Dr. Thatcher comes over to embrace me. "But I think he must have tried to quit bc after the baby was born those signs weren't there for awhile anymore. I'm so confused...."
"He may have tried to stop once the baby was born. That would be a very normal assumption that the new baby made him want to get clean. Did you notice any withdrawal symptoms?" She asked.
"Like what?"
"Fever, headache, vomiting, diarrhea, shaking/tremors, sweating..."
"Yes. I thought he had the flu."
"That's exactly what it mimics. Well the good news is he apparently is aware he has a problem and tried to stop. Most people aren't successful at quitting on their own. He's going to need medical intervention. I can give you the names of some doctors who specialize in opioid addiction."

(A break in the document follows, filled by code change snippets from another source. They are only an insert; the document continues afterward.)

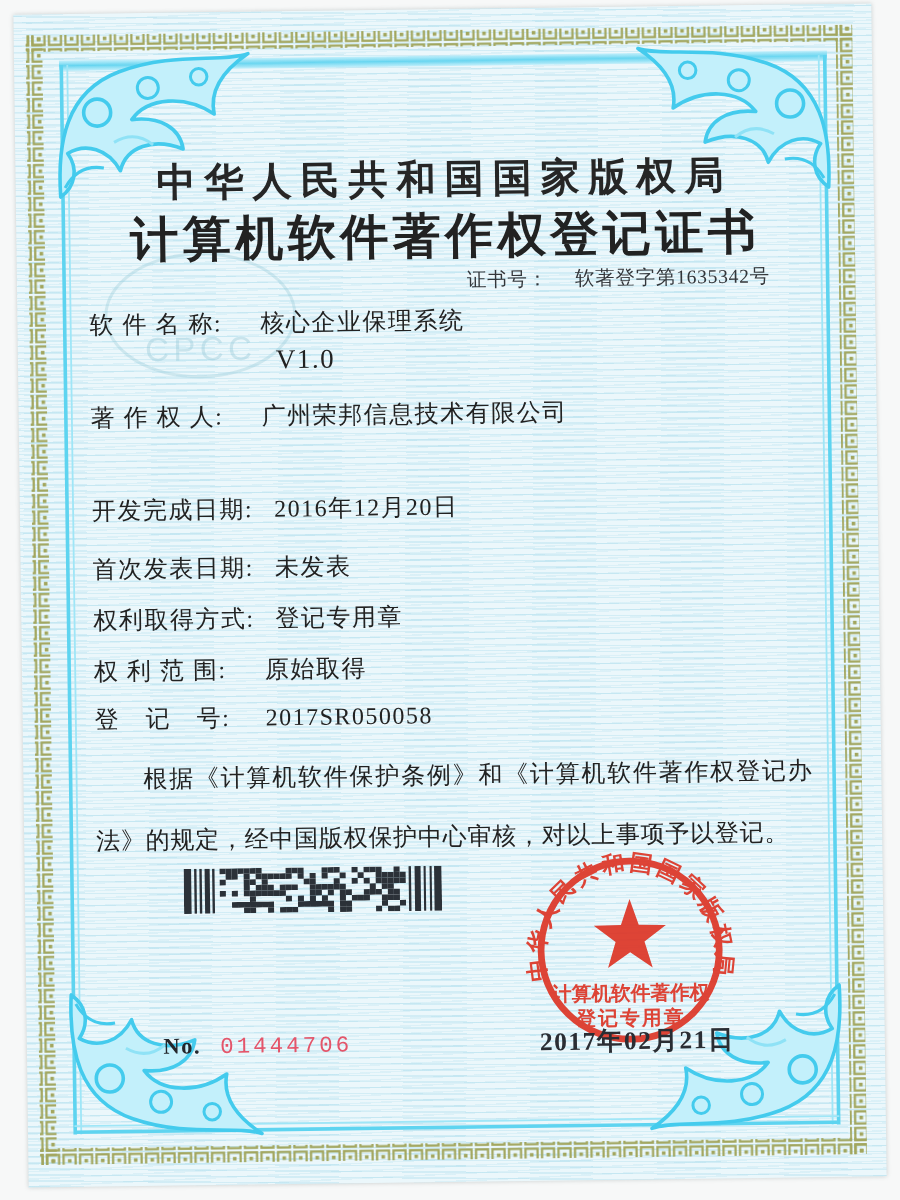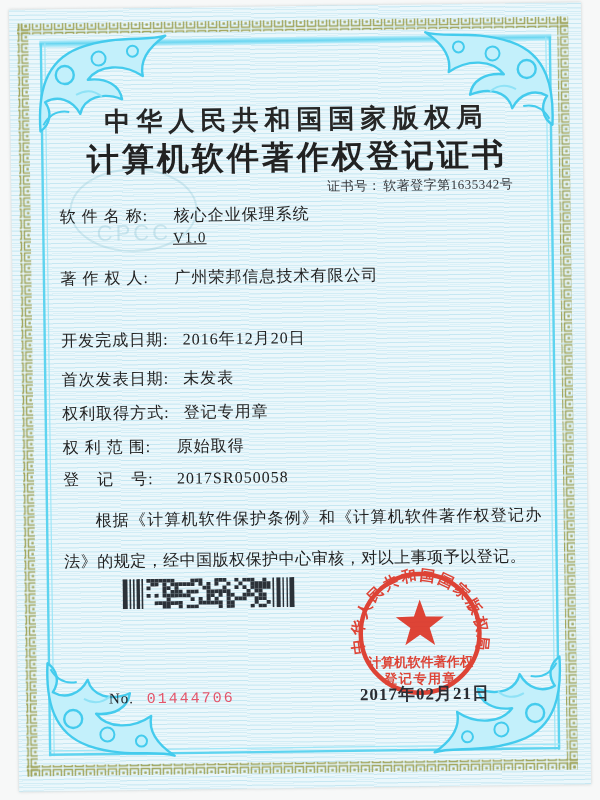"证书号：" .certno-line .lbl { margin-right: 2px -> 18px }
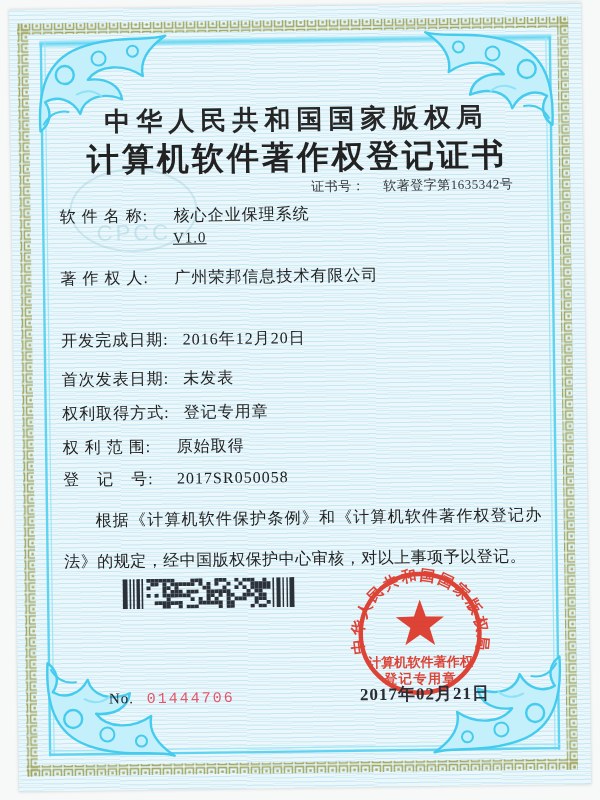"V1.0" .value2 { font-size: 15px -> 18px; left: 161px -> 172px; text-decoration: underline -> none }
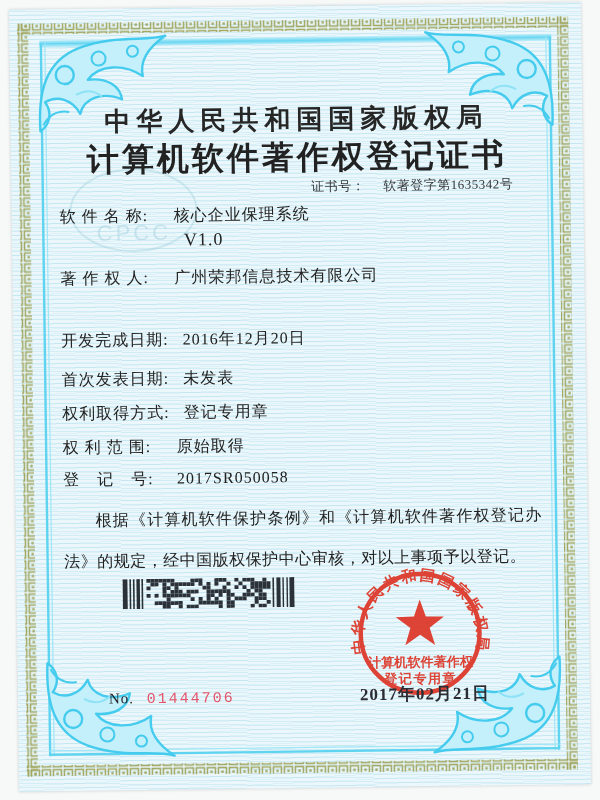"No." .serial .no-prefix { font-weight: none -> bold }
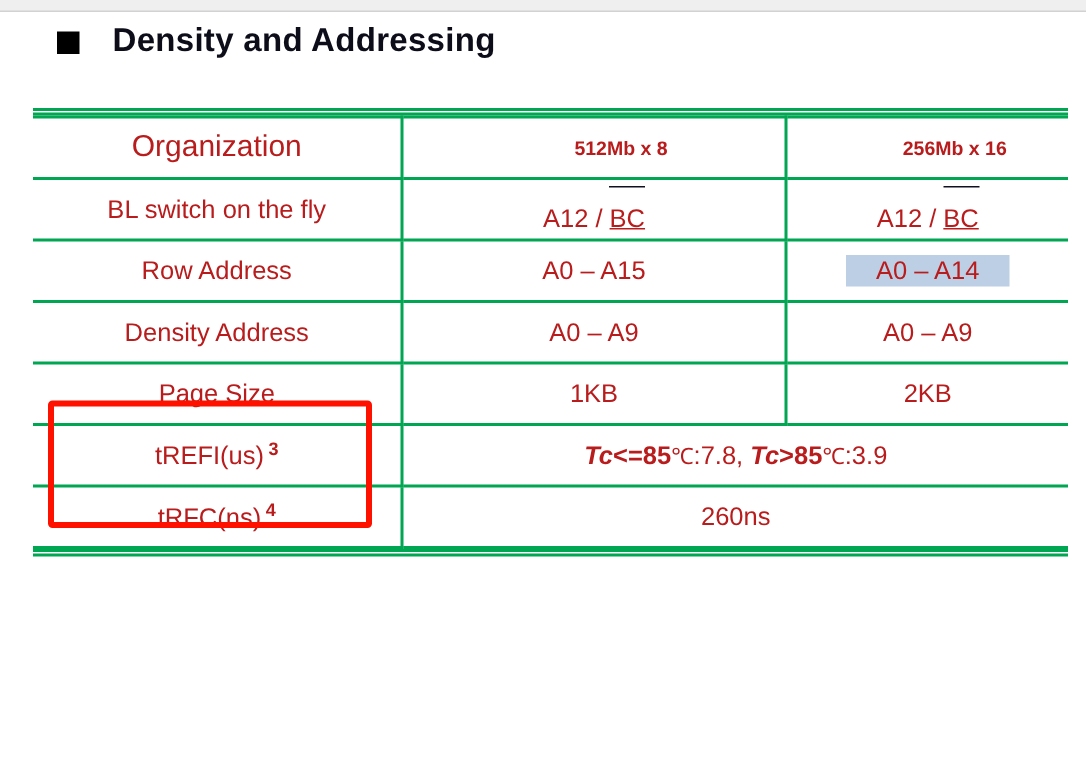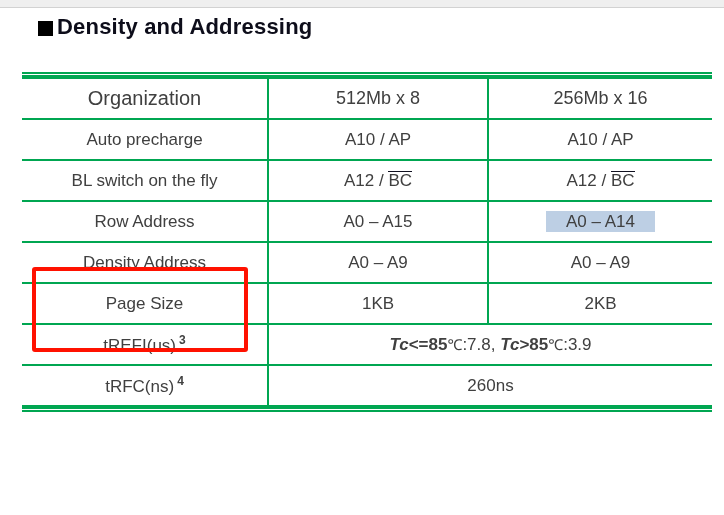"Density and Addressing" .slide-title { gap: 4px -> 22px }
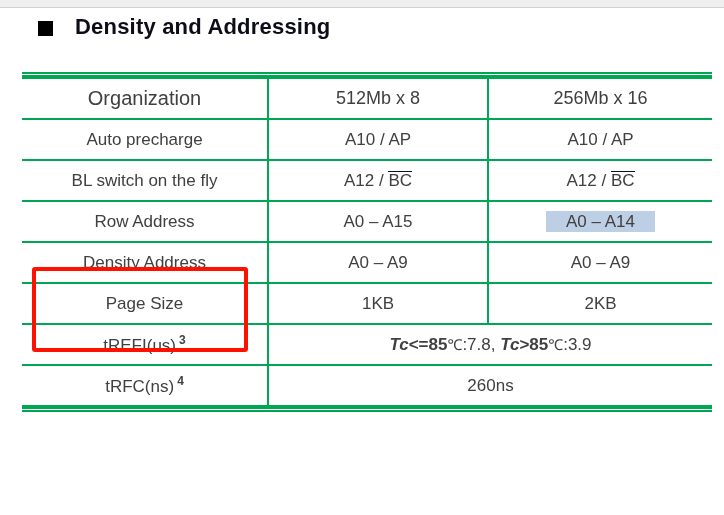"Organization" table.spec td { color: #404040 -> #b91c1c }
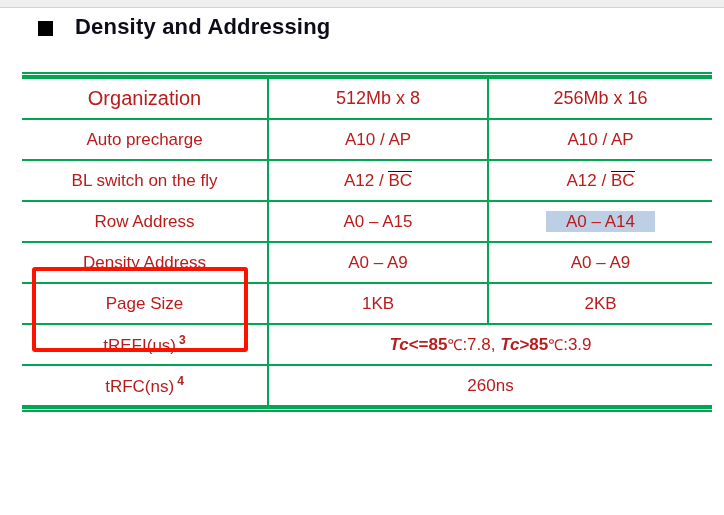"512Mb x 8" .hdr .hcell { font-size: 18px -> 13px; font-weight: normal -> bold; padding-left: none -> 36px }
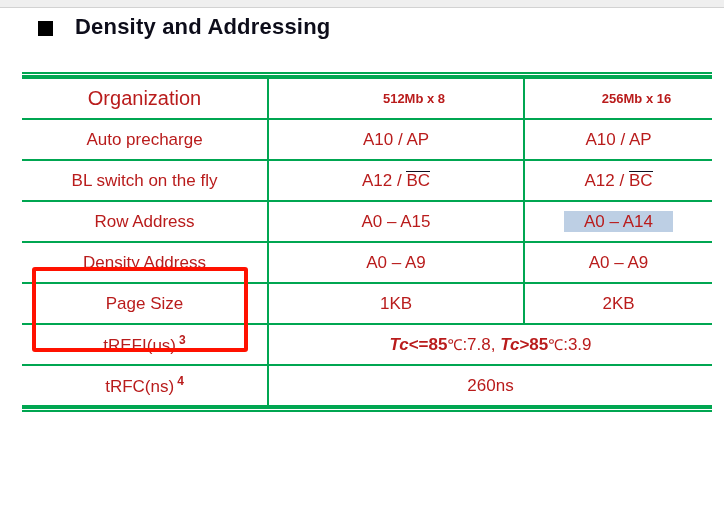"Auto precharge" tr { html: <tr> <td>Auto precharge</td> <td>A10 / AP</td> <td>A10 / AP</td> </tr> -> none }
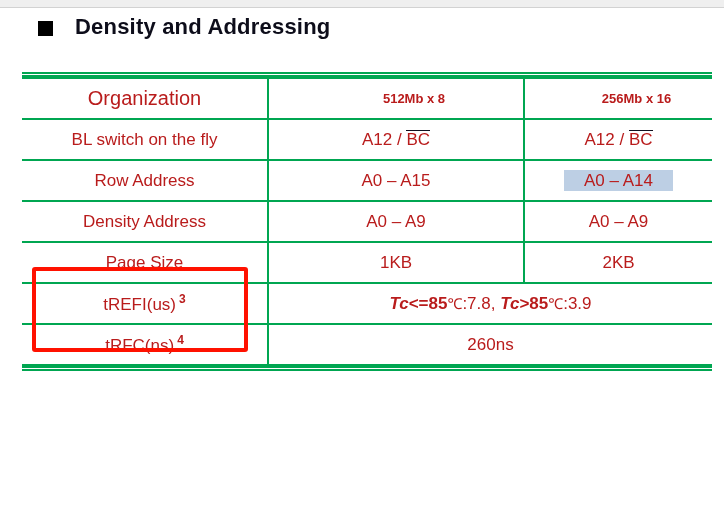"BC" .ovl { padding-top: 0px -> 12px; text-decoration: none -> underline }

"Thank you, doctor. I am so sorry to put you in this position. I'm still so confused. Why would he even start taking them? He hasn't had a surgery or anything that would warrant being prescribed something like that."

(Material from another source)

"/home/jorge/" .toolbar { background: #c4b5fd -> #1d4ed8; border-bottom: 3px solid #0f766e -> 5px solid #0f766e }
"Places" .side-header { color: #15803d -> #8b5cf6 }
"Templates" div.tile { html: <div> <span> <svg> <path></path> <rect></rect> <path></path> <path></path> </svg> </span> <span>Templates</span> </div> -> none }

"He either has some sort of physical ailment that is bothering him and he's truly in pain, or sometimes people who are in mental or emotional distress will think they are in physical pain even though they are actually fine. But once they are addicted, it's their brain telling them they need it, even if they aren't really in much physical pain. Do you know of any physical pain he is in?"
"Yeah, his hips..."
"That probably triggered it then."
"But I still don't understand where he got pain pills from in the first place..."
"Could be anywhere, honey. Like I said doctor shopping, suppliers off the street, friends or family who have access to them..."
As soon as she said that a light bulb went off in my head...Shawn! The fucking black bag flashed through my mind. He was medically discharged from the military so I'm sure the VA is willing to supply him with pain medication. And he seemed way too eager to pick up my Percocet prescription when we got home from the hospital. The way he was eyeing Prince I knew was bizarre, along with carrying around that stupid bag!!! He's a freaking pill pusher! Even before I went into labor he was obviously trying to give Prince something and Prince turned him down. Not that Prince is innocent in this but Shawn has got to go!!!! I made it back to Paisley so fast I don't even remember driving! As I got up to our living quarters, low and behold the two people I was looking for happened to be sitting in the living room, my pill popping husband and his loser pill pushing employee.